Mark Langford wasn't playing golf when TAG went bust. It was the day before. Elliot Lane reports

One of life's ironies made the news last week. The Accident Group (TAG) was set up to assist the less fortunate who had suffered terrible misfortune and needed empowerment to fight the system.

Last week a group of workers who had suffered terrible misfortune decided to get on a plane to Marbella, Spain ready to seek compensation and use people power to fight injustice. The thing is they were all ex-employees of TAG.

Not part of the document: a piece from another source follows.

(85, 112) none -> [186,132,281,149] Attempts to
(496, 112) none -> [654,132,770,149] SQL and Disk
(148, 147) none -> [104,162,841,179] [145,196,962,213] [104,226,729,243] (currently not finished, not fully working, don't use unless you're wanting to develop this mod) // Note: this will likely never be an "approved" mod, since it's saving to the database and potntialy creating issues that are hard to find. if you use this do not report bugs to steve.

This delegation, incensed by the pictures of their erstwhile ex-boss Mark Langford sunning himself on his £2.5m yacht, are hoping to receive at least their final month's salary. In fact they want Langford to pay the 2,500 TAG workers left out of pocket from the coffers of his own estimated £40m fortune.

Like the rest of the industry they also want answers. In particular, how much did Langford and his fellow directors know about the state of the company before its collapse in May?

The man himself is very unhappy. It seems many national newspaper business editors and journalists have received mealy-mouthed letters of complaint over the past weeks. Langford feels he has been judged unfairly. Many reports suggested he was on the golf course on the day

TAG went bust. This was totally untrue.

He was in fact on the golf course the previous afternoon, his lawyers would like to point out.

TAG's administrator has yet to publish its findings. Whether Langford is to blame or not will be decided then. But what the insurance industry needs to do is show continued willingness to enforce corporate governance rules within its boardrooms.